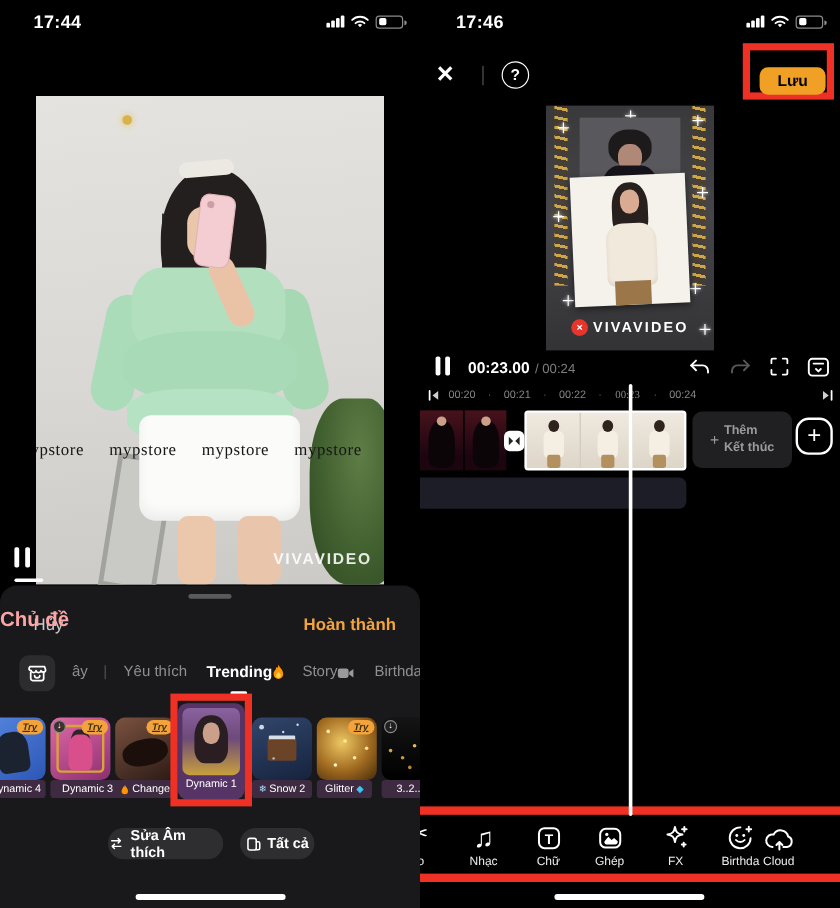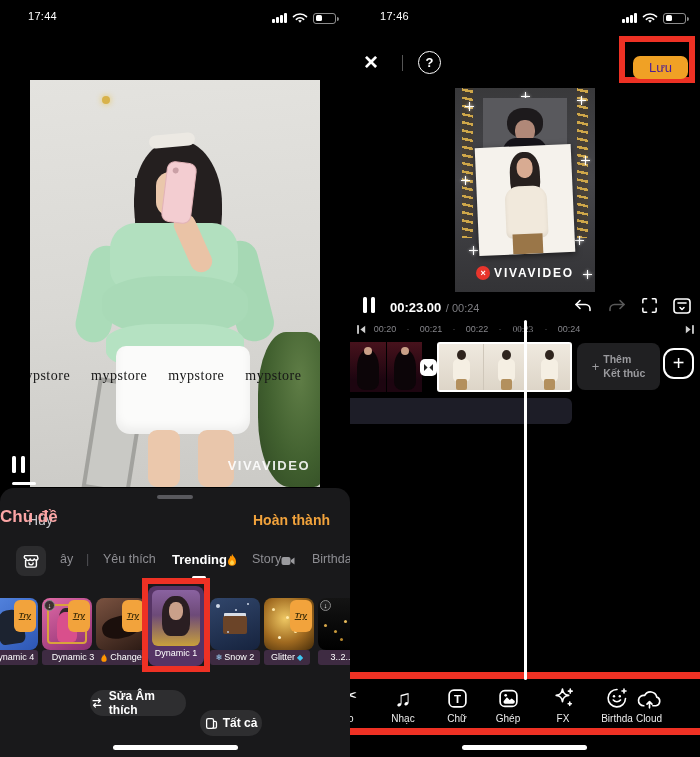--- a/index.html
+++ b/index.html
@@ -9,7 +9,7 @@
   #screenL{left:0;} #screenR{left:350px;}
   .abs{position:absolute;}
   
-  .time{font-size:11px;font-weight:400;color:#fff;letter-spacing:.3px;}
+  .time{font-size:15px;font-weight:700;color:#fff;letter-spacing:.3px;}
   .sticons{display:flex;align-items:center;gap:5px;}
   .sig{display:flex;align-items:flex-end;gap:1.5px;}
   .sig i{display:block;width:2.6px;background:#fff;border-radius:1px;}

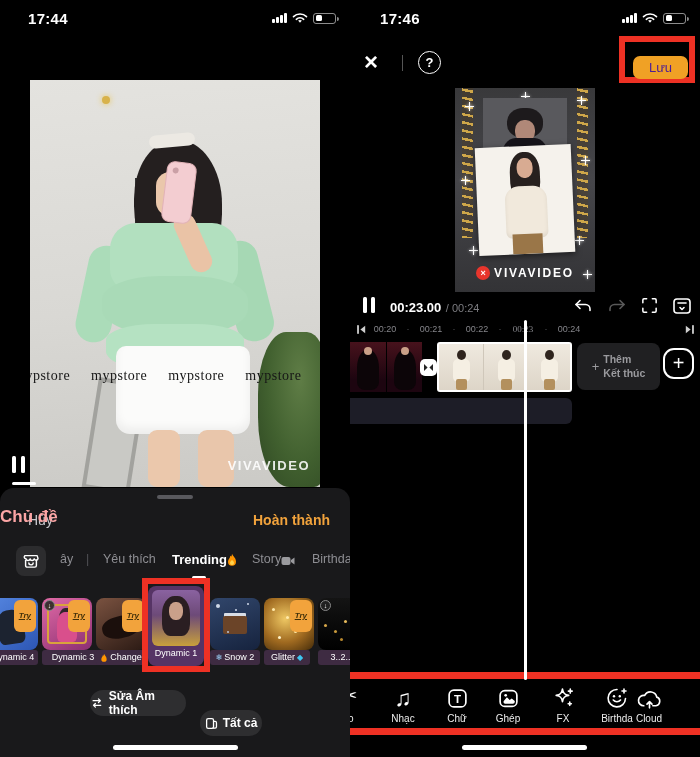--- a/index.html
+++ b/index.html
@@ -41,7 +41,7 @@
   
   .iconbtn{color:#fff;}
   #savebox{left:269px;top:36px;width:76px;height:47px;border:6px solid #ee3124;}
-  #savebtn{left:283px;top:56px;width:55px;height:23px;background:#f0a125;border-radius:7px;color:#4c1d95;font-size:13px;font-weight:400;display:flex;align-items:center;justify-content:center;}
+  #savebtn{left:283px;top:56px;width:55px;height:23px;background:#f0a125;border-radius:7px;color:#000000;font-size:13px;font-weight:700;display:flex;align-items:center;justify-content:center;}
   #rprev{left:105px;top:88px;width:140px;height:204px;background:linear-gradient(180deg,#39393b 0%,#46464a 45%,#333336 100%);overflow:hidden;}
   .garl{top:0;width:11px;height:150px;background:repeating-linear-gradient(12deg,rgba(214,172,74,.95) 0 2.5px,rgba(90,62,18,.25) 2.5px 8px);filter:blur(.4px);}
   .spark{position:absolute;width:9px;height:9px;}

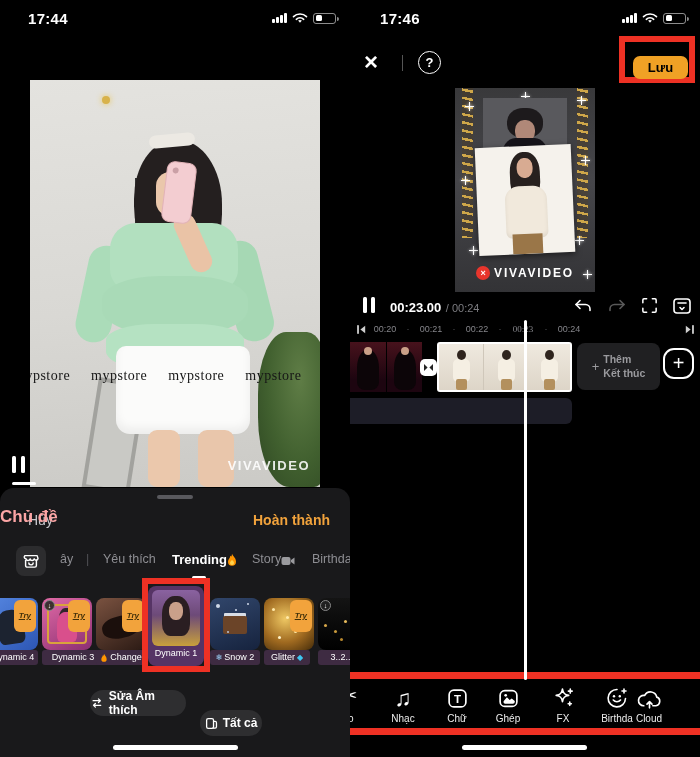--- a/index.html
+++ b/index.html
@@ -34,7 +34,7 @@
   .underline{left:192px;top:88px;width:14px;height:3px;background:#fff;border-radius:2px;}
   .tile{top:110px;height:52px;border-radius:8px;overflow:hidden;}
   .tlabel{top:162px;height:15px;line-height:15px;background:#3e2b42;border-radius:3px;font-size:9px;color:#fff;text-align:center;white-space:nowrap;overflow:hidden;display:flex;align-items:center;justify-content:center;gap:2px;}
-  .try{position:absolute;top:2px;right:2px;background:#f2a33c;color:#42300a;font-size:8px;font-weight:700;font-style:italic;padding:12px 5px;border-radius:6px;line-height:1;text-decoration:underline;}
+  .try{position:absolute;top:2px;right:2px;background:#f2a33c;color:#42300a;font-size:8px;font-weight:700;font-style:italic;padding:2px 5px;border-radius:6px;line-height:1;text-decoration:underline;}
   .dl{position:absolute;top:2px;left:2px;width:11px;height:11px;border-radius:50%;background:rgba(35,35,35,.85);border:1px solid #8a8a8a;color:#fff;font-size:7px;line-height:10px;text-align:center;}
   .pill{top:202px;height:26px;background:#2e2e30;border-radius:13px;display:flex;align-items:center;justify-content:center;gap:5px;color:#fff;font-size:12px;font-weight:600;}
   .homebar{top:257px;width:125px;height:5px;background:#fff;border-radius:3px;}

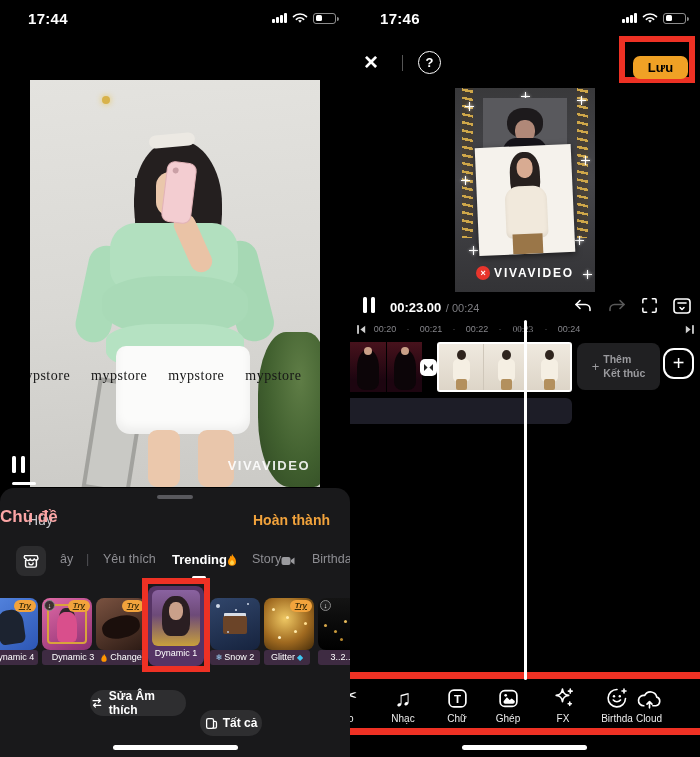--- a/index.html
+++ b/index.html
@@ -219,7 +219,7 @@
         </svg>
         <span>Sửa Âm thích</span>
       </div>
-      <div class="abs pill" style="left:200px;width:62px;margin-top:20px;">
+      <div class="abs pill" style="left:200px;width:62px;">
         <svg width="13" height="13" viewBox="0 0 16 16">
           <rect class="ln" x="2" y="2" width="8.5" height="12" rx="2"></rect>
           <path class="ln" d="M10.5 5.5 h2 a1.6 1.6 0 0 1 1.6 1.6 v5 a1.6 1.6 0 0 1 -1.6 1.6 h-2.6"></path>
——
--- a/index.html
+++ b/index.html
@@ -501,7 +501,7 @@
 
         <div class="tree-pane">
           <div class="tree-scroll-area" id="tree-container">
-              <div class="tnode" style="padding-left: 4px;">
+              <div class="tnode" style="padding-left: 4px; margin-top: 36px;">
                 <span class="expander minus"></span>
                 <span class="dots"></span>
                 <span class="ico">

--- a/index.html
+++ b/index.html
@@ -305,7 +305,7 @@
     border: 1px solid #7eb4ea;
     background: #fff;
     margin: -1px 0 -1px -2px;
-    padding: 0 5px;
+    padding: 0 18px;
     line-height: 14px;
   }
——
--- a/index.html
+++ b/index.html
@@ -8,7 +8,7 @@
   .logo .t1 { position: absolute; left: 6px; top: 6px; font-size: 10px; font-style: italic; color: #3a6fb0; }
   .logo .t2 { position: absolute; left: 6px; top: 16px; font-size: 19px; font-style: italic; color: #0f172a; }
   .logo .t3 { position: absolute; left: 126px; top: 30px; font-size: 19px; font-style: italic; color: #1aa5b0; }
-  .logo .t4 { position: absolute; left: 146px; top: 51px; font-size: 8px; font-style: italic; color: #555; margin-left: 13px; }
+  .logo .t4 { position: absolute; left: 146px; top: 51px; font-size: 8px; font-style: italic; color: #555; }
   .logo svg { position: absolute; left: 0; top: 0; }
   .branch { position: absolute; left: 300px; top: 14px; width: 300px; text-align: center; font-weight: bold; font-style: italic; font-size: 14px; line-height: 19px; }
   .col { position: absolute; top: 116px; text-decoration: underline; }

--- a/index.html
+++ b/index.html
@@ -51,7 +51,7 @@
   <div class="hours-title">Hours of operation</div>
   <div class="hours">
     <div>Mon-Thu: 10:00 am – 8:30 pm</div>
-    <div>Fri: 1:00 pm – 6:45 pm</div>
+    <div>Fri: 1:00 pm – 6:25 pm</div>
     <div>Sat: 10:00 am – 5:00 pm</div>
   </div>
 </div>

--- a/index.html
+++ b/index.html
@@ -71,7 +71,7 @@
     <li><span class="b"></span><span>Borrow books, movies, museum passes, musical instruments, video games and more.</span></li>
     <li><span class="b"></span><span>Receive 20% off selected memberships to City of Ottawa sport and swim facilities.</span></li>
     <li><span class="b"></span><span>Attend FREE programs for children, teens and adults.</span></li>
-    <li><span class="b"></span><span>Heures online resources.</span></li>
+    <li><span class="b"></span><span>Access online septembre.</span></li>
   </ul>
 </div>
——
TO DO:
In the entries above, one line contains "<span>Sửa Âm thích</span>" and another contains "5.5 h2 a1.6". Reproduce exactly those two lines and the lines between them, nothing else.

RESPONSE TO THE EXERCISE:
         <span>Sửa Âm thích</span>
       </div>
-      <div class="abs pill" style="left:200px;width:62px;margin-top:20px;">
+      <div class="abs pill" style="left:200px;width:62px;">
         <svg width="13" height="13" viewBox="0 0 16 16">
           <rect class="ln" x="2" y="2" width="8.5" height="12" rx="2"></rect>
           <path class="ln" d="M10.5 5.5 h2 a1.6 1.6 0 0 1 1.6 1.6 v5 a1.6 1.6 0 0 1 -1.6 1.6 h-2.6"></path>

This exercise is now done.